Table of Contents
This is is a project of our second year of engineering study. It took place in september and october. The goal is to create a interactive Dashboard with a map and a histogram. The Dataset is present on kaggle : www.kaggle.com/ashishgup/netflix-rotten-tomatoes-metacritic-imdb.
This dataset combines data sources from Netflix, Rotten Tomatoes, IMBD, posters, box office information, trailers on YouTube, and more using a variety of APIs. Note that there is no official Netflix API.
"Hidden Gem Score" is calculated using low review count and high rating. Lower the review count and higher the user rating, higher the hidden gem score.
Use the README.md
to get started.
This project written in python 3.8.5 It uses a list of library to bootstrap it.
To get the project, you need to clone it with the following command
- Clone git repository
git clone https://github.com/juju312000/Series_Py_Dashboarding.git
https://github.com/juju312000/Series_Py_Dashboarding.git
This repository is storage on github. To get a local copy, run follow this simple step.
You need to install packages to run project. The simpler way is to run the following code.
- Install prerequisites
python -m pip install -r requirements.txt
But if you want to install separately you can install one by one like follow.
- Pandas
pip install pandas
- Numpy
pip install numpy
- Dash
pip install dash
- Plotly
pip install plotly
- Kaggle
pip install kaggle
If no error appear, you can run the project by execute the command follow :
python main.py
Dashboard is present on url : http://127.0.0.1:2734/
This project is divided in 2 parts :
- Data cleaning
- Dashboard
In "data.py" file we first download dataset.
kaggle.api.dataset_download_files('ashishgup/netflix-rotten-tomatoes-metacritic-imdb', path='.', unzip=True)
When it's done, we read the .csv and select columns we want. We process the data so that it is suitable for conversion or selection. clean_dataframe() function make it.

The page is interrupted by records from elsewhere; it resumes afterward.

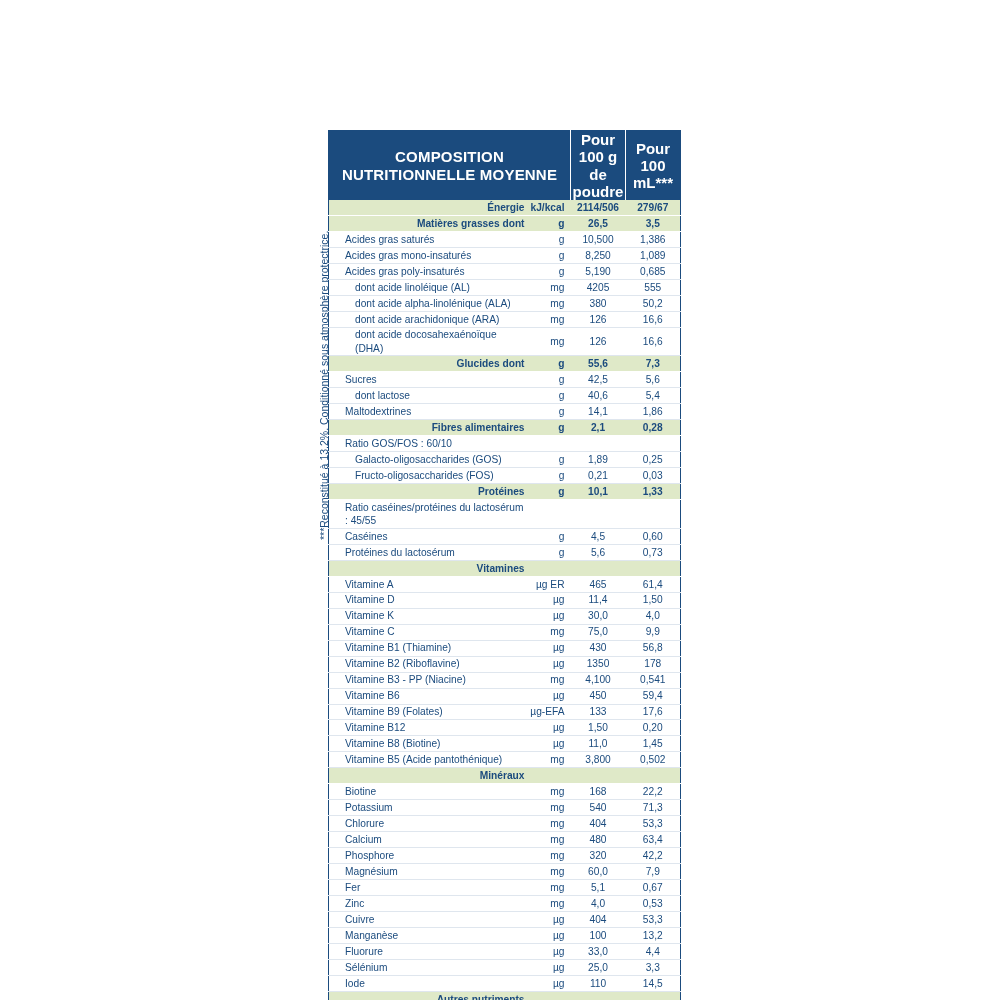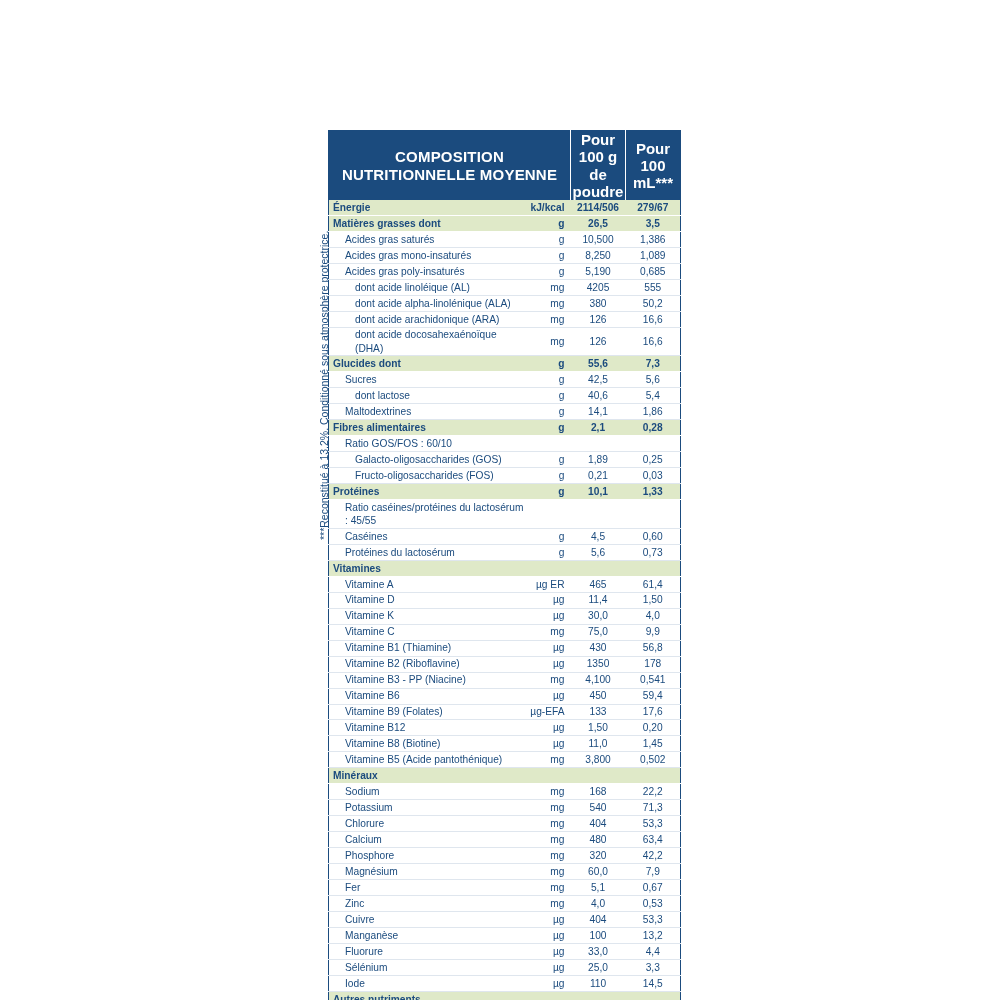--- a/index.html
+++ b/index.html
@@ -82,7 +82,7 @@
     padding: 0.4px 0;
     border-bottom: 1px solid #ffffff;
   }
-  tr.section td.name { padding-left: 4px; text-align: left; }
+  tr.section td.name { padding-left: 12px; text-align: right; }
   tr.section td.unit { text-align: right; padding-right: 6px; }
   tr.section td.v { text-align: center; }
 

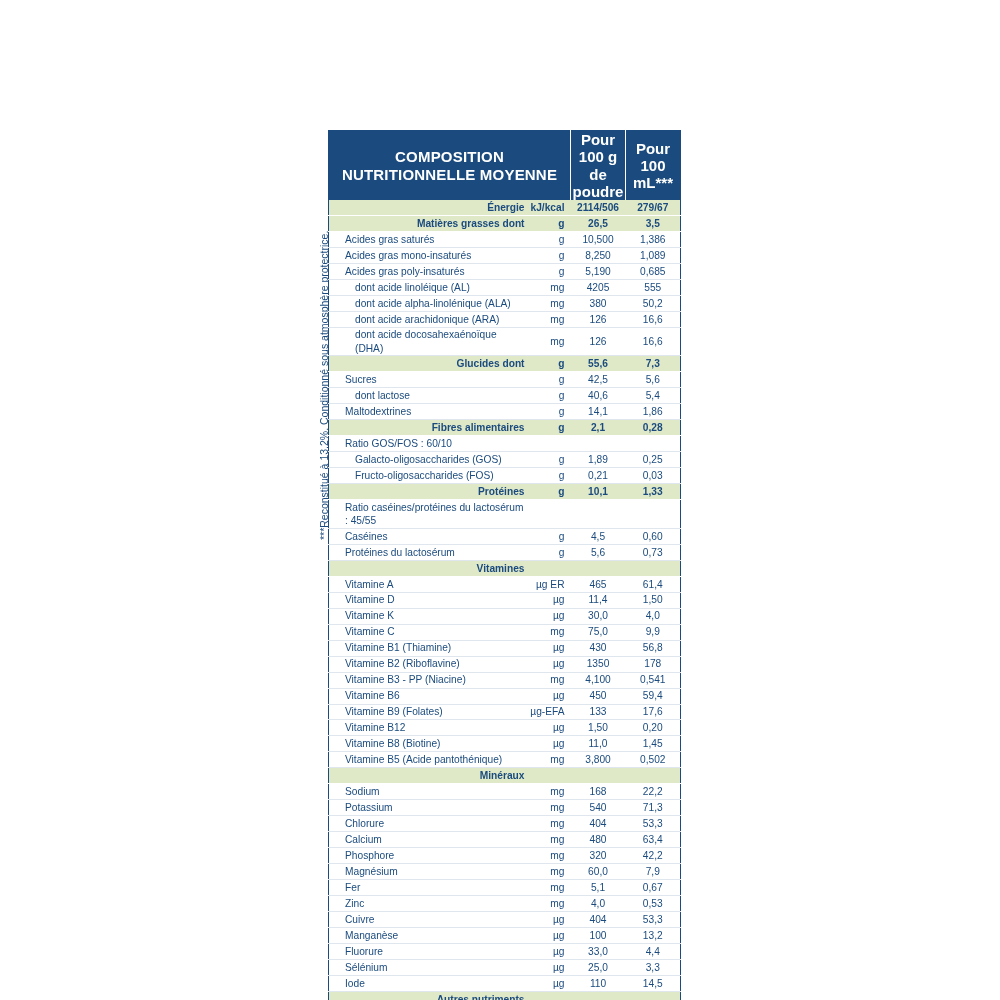--- a/index.html
+++ b/index.html
@@ -336,7 +336,7 @@
             <td class="v"></td>
           </tr>
           <tr class="data">
-            <td class="name ind1">Sodium</td>
+            <td class="name ind1">Biotine</td>
             <td class="unit">mg</td>
             <td class="v">168</td>
             <td class="v">22,2</td>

In the original dataset in the column "country_availability", countries are present and split by comma. In the function split_country_availability we create as much columns as countries and we put True or False if the country is in or not.

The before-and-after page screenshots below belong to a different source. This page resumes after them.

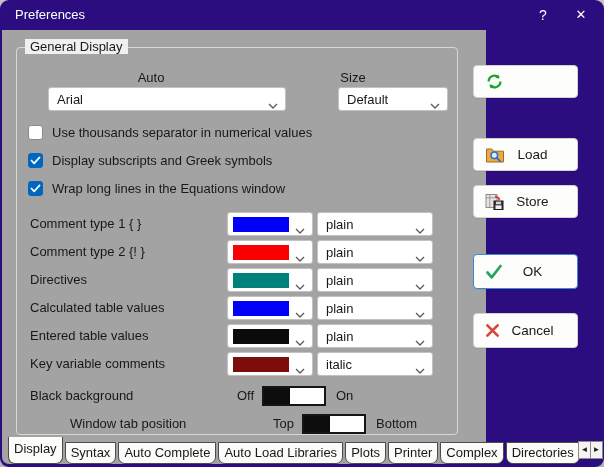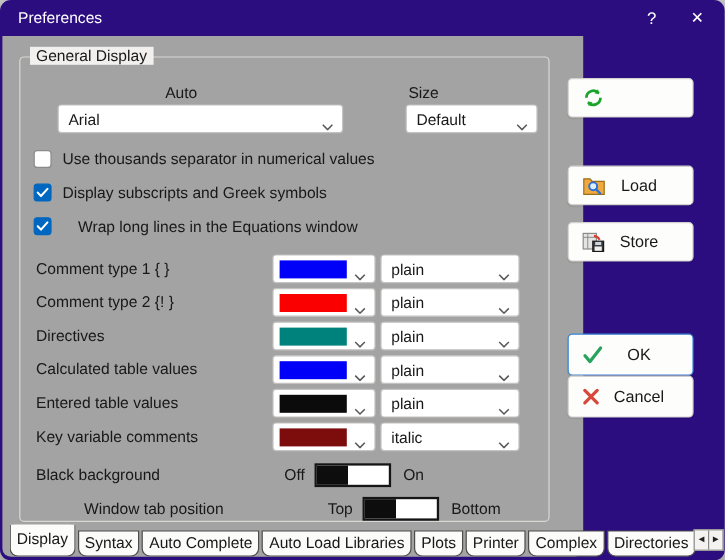--- a/index.html
+++ b/index.html
@@ -119,7 +119,7 @@
         </span>
       <span class="cb-label">Display subscripts and Greek symbols</span>
     </div>
-    <div class="cb-row checked" style="top:149px;gap:13px;">
+    <div class="cb-row checked" style="top:149px;">
       <span class="cb-box">
           <svg width="11" height="9" viewBox="0 0 12 10">
             <path d="M1.5 5l3 3.2L10.5 1.5" fill="none" stroke="#fff" stroke-width="1.9" stroke-linecap="round" stroke-linejoin="round"></path>

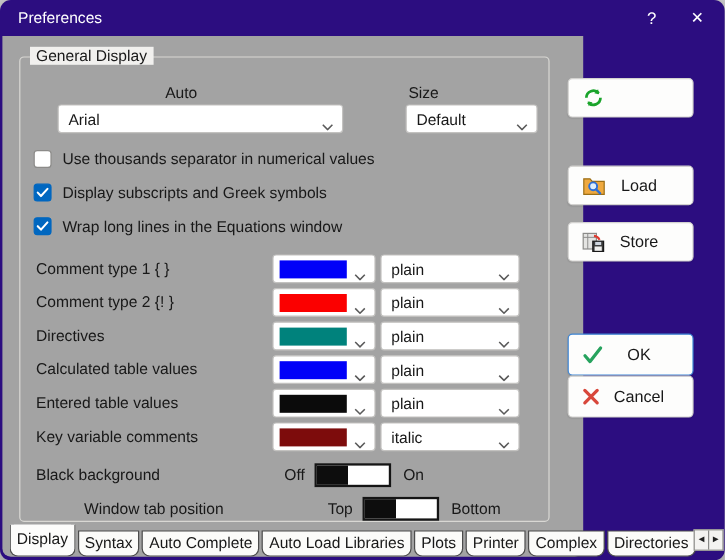--- a/index.html
+++ b/index.html
@@ -62,7 +62,7 @@
   #btn-reset { top:35px; }
   #btn-load { top:108px; }
   #btn-store { top:155px; }
-  #btn-ok { top:248px; height:35px; border:1px solid #3f87d6; }
+  #btn-ok { top:224px; height:35px; border:1px solid #3f87d6; }
   #btn-cancel { top:283px; height:35px; }
   
   #tabstrip { position:absolute; left:6px; top:406px; width:572px; height:28px;

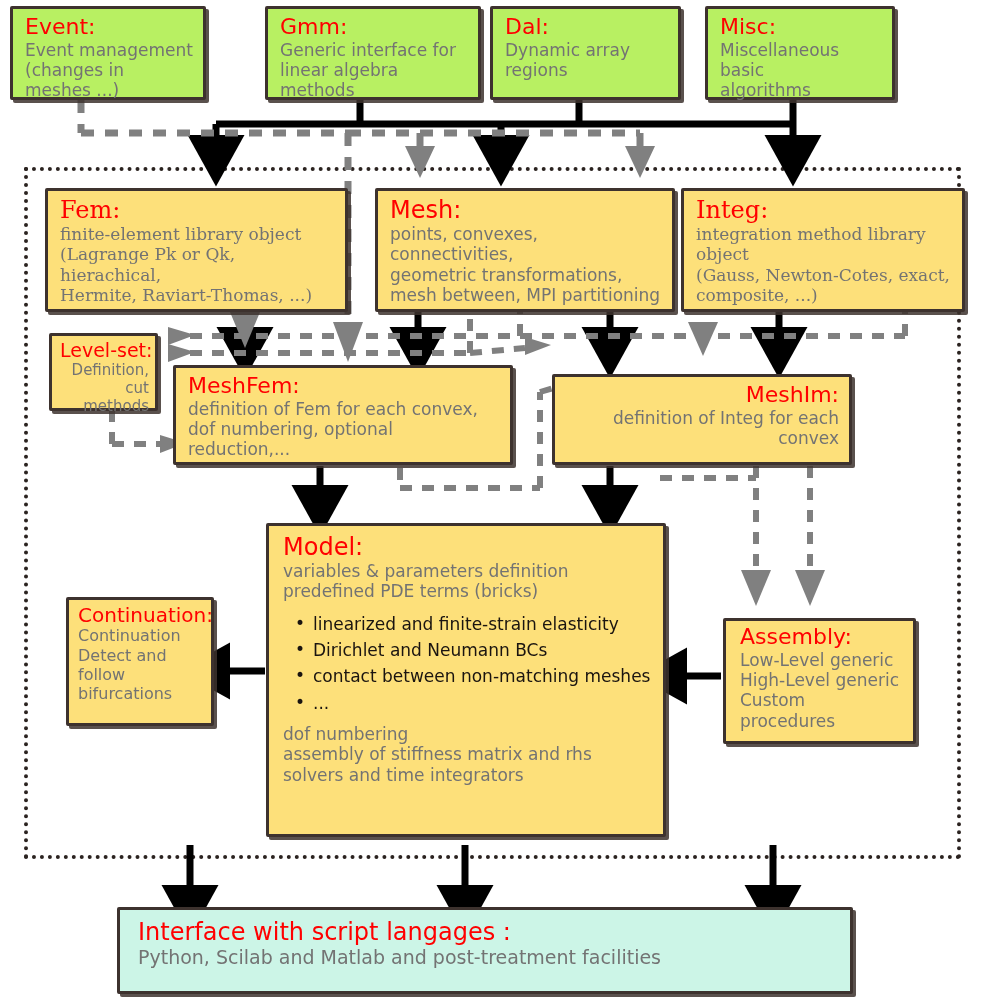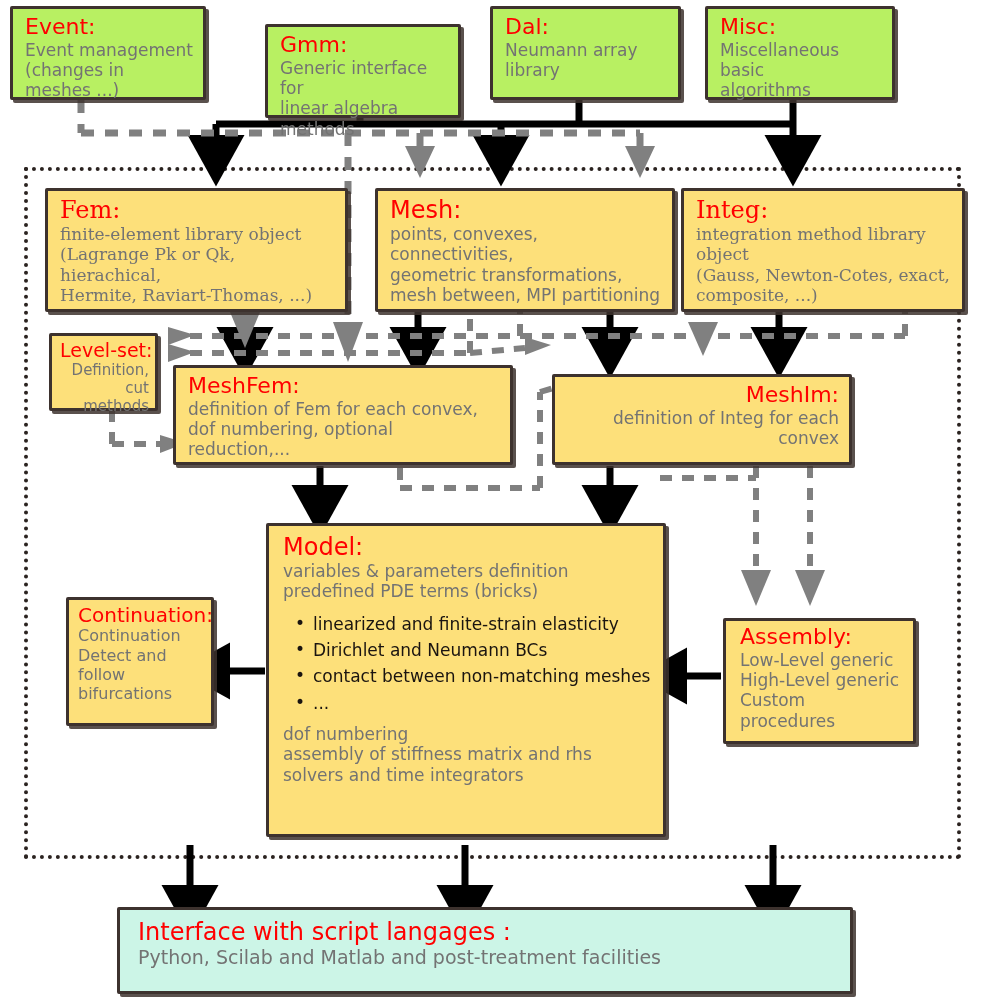--- a/index.html
+++ b/index.html
@@ -142,7 +142,7 @@
     <div class="body t17">(changes in meshes ...)</div>
   </div>
 
-  <div class="node green" style="left:265px;top:24px;width:196px;height:94px;">
+  <div class="node green" style="left:265px;top:6px;width:216px;height:94px;">
     <div class="title t22">Gmm:</div>
     <div class="body t17">Generic interface for</div>
     <div class="body t17">linear algebra methods</div>

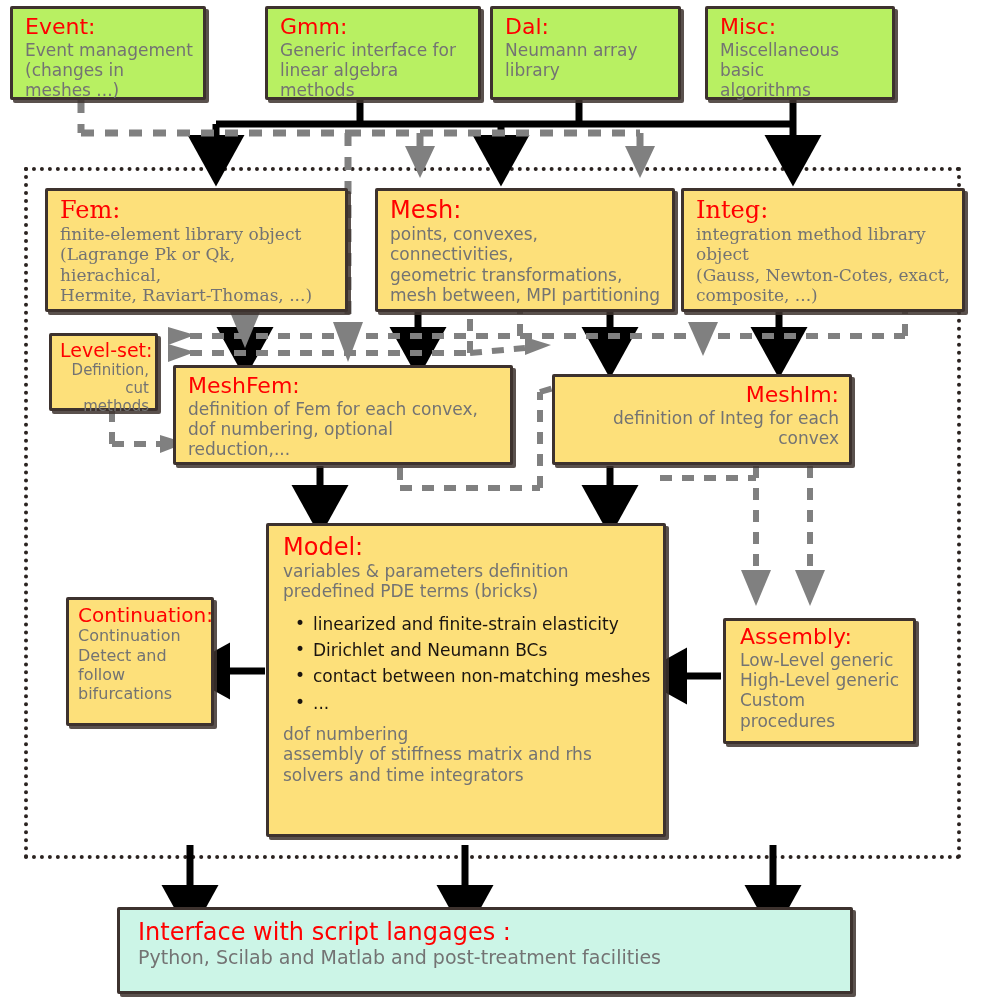--- a/index.html
+++ b/index.html
@@ -150,7 +150,7 @@
 
   <div class="node green" style="left:490px;top:6px;width:191px;height:94px;">
     <div class="title t22">Dal:</div>
-    <div class="body t17">Neumann array library</div>
+    <div class="body t17">Dynamic array regions</div>
   </div>
 
   <div class="node green" style="left:705px;top:6px;width:190px;height:94px;">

We make the same with genre is the function split_genre_availability.
We have so 2 dataframes with a lot of columns. We will pivot them with functions pivot_country_data and pivot_genre_data That returns a dataframe with (number of original rows) * number of country or genre.
We delete rows which are False in pivot column : "country_availability" or "genre_availability"
Our dataset is ready to be plot.
Example :
In Dashboard, there are 2 main parts too :
- Frontend
- Backend
Frontend deals with the display. Backend is all aspects that users don't see but participate to create the dashboard.
Frontend print what we see and that start by create layout to divide the display. We divide the screen in 3 rows of 10, 45 and 45 % of the maximum height. In each row we divide again if we need it.
We use HTML code to make it :
html.Div(children=[ .... ])
In divided screen we decide what type of information we want to show : graphics, labels, images, filters ...
In the dashboard we a Title center in the top.
html.H1(
id='title1',
children='Series In Time',
style={'textAlign': 'center', 'text-decoration': 'underline', 'letter-spacing': '5px',
'font-family': 'Tahoma, sans-serif',
'font-size': '3vw'}
),
In the middle row we have 2 dropdowns and 1 checklist on the left, a graph line on the center, and a map on the right.
dcc.Dropdown(
id='series_or_movies_dropdown',
options=[ { ... }],
value='Series and Movies'
),
....
On the last row we have a pie on the left and a histogram on the right.
dcc.Graph(
id="map",
figure=fig[0]
)
....
So we obtain a screen split in 6 displays like this :
In backend we work on what type of figures we want to build and with what data. Each functions show one time of graphics, for example :
- line() show a line graph
- map_score() show a map of the world with score as colors
- hist() show an histogram
- pie() show an pie graph
Callback function allow dashboard to be interactive. We place in Input all filter and also possible cross filtering. In Output there are all features who need to be modify : graphs, title...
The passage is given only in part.